Aquello le pareció aceptable y me pidió que, a la salida, invitara al Guille a acompañarnos. Terminamos los tres en el Hamilton’s Tavern. Una vez allí, advertí que Megan observaba a mi compatriota (que había guardado el látigo y se había puesto una camisa, pero no abandonaba su actitud de Amo fustigador) con una curiosidad que se iba transformando, a medida que avanzaba la noche y menudeaban las cervezas, en un sentimiento más cálido y retozón. Por eso no me sorprendí cuando, después de un par de horas de charla y bebedera, se marcharon del brazo.

—Vamos a tomar unas fotos en mi habitación —dijo ella.

Se van a promiscuar, me dije yo.

* * *

A la mañana siguiente Megan y yo debíamos cubrir la segunda parte de la feria, que consistía en paneles, documentales y demostraciones en vivo. Habíamos acordado encontrarnos en el lobby del hotel donde nos hospedábamos (cortesía de la revista sicalíptica) a las nueve de la mañana. Pero dieron las nueve y media, luego las diez y nada. Pedí el número de su habitación, la llamé por teléfono y no obtuve respuesta a mis timbrazos. Subí y toqué a la puerta, pero nadie me abrió.

Empecé a preocuparme. Me acordé de todas las películas de terror que había visto y me imaginé a la pobre gringa despatarrada sobre sábanas tintas en sangre, destripada por un loco cubano que, en medio de una borrachera, había trasladado sus intenciones criminales del juego de roles a la macabra realidad.

Ya pensaba avisarle a la policía cuando la vi aparecer en la puerta del elevador, tostada e hidratada y más fresca que una lechuga.

—Lo siento por la demora —me dijo—. Me levanté temprano para ir a la piscina y me quedé dormida en una tumbona. ¡Qué nochecita! —me guiñó un ojo, salerosa y confidencial—. Ah, los cubanos son… lo máximo. Qué bueno que ahora vamos a poder ir a Cuba cuando se nos antoje.

Me alegró comprobar que el Guille había dejado bien parado el honor nacional. A fin de cuentas, mi mentirilla sobre trasnacionalismo, transgresión y fronteras resultó profética, aunque el contexto no tuviera nada que ver con la literatura.

Aquel día no vi a mi compatriota por ninguna parte. No se me había ocurrido pedirle su número y Megan se mostró evasiva cuando le pregunté. Al tercer día tampoco apareció. ¿Instinto Básico? Ahora me tocaba sospechar de la gringa, a quien, por cierto, se le había mejorado muchísimo el humor y ya no renegaba de la revista ni hablaba de su religión, y se acercaba a los participantes en escenas, sin el menor empacho, para preguntarles si accedían a posar para ella.
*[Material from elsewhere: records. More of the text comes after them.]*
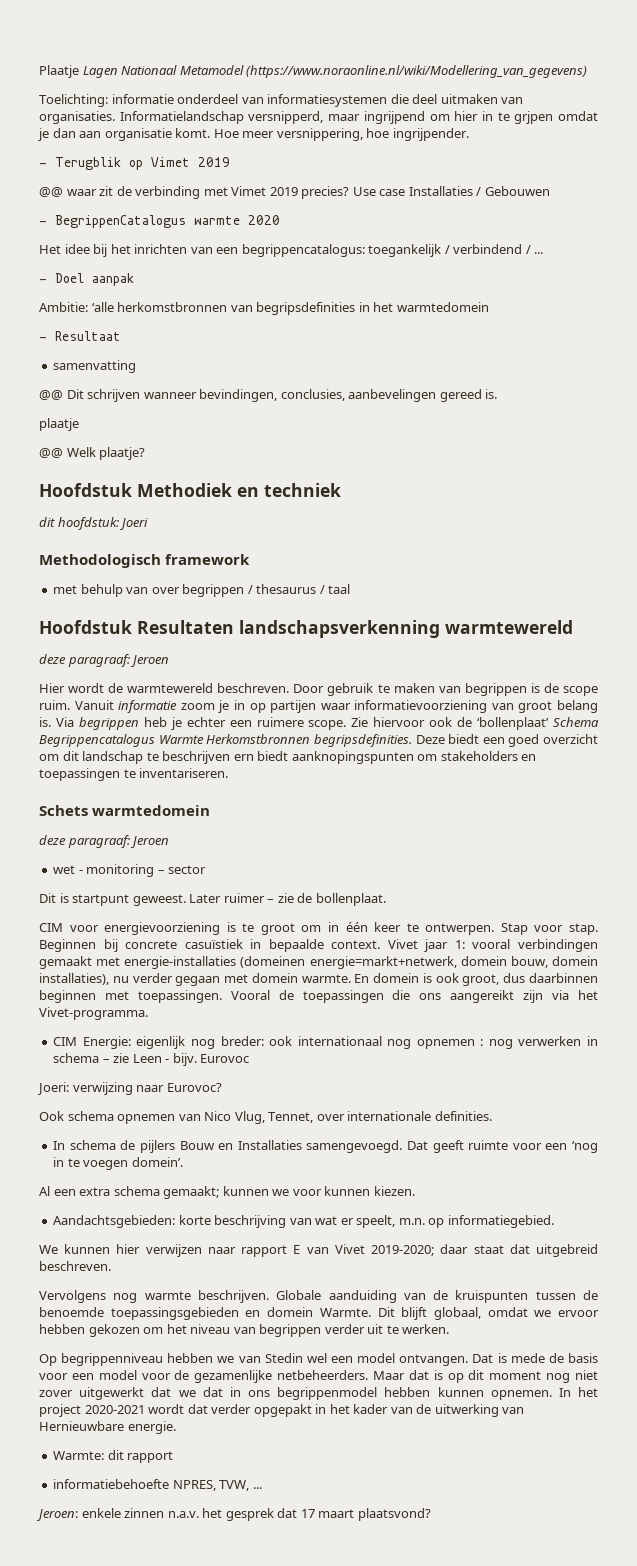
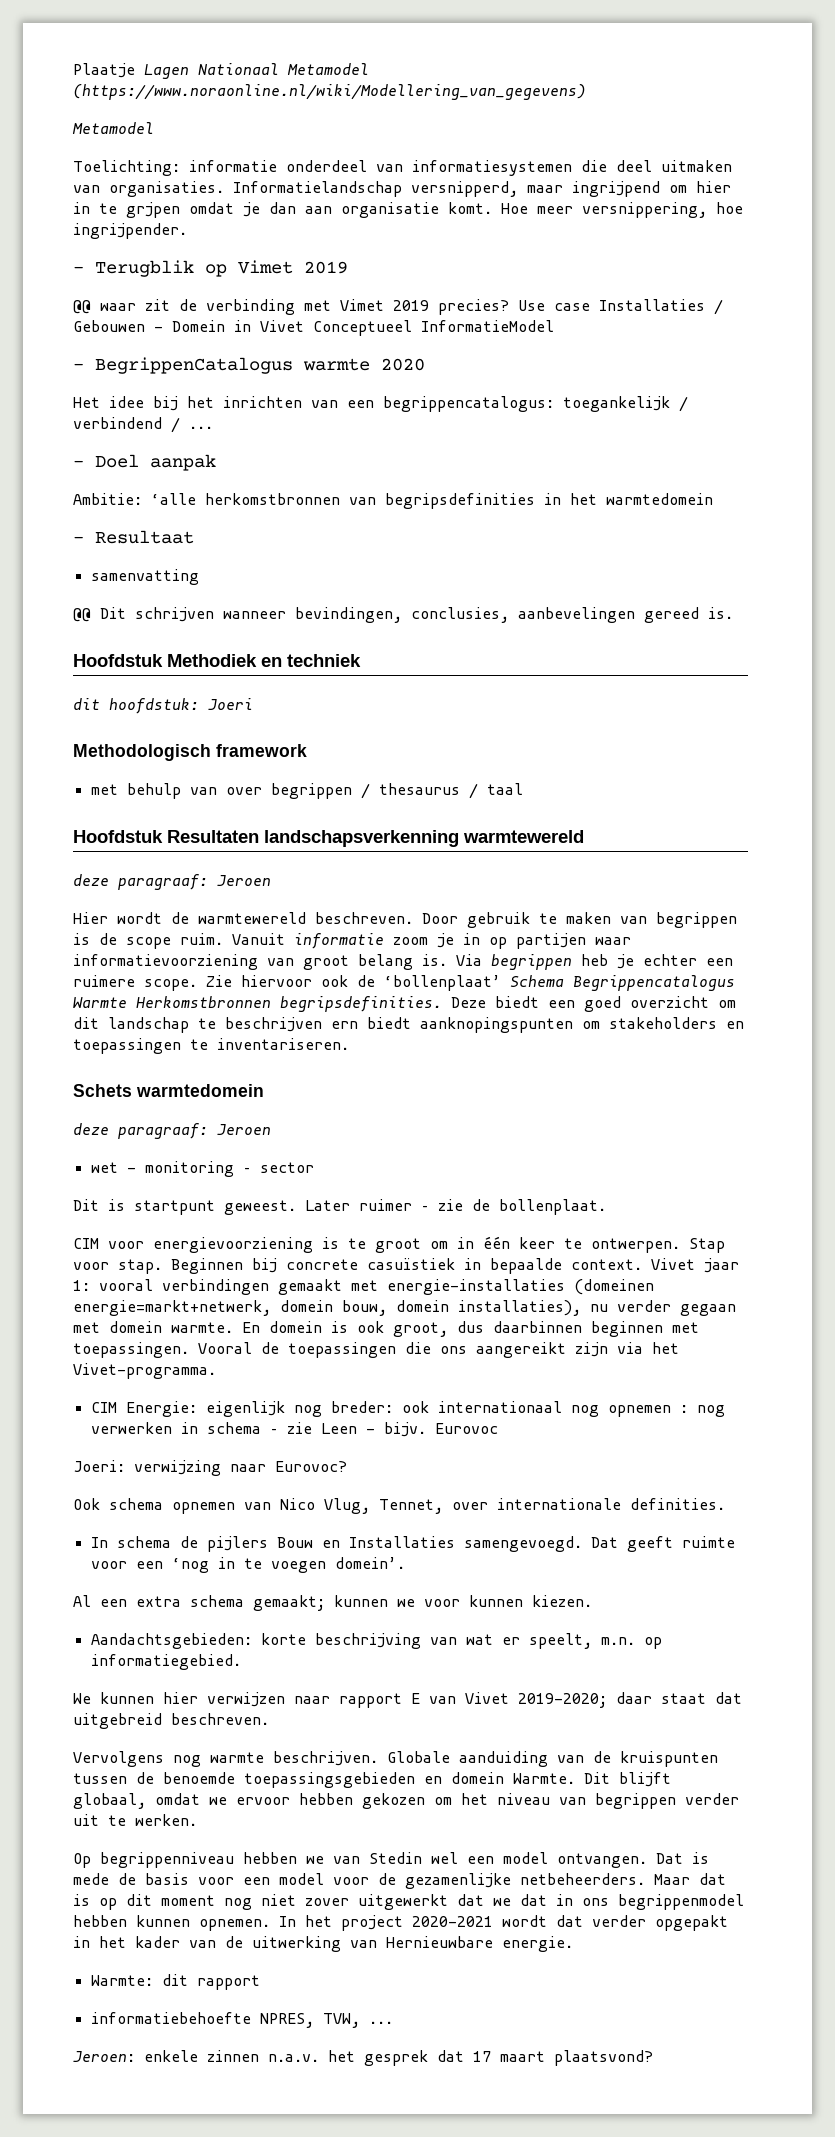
  Plaatje Lagen Nationaal Metamodel (https://www.noraonline.nl/wiki/Modellering_van_gegevens)
+ Metamodel
- Use case Installaties / Gebouwen
+ Use case Installaties / Gebouwen - Domein in Vivet Conceptueel InformatieModel
- plaatje
- @@ Welk plaatje?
Todo eso estaba bien. Pero ¿y el Guille?

Se terminó la feria. Volví a mi casa y no supe más de él, ni tampoco de Megan. Cuando el artículo salió publicado con las fotos correspondientes, en la sección dedicada a los sumisos encontré dos del Guille, atado a los barrotes de una cama de hotel. Tenía una mordaza en la boca y un taponcito en el culín.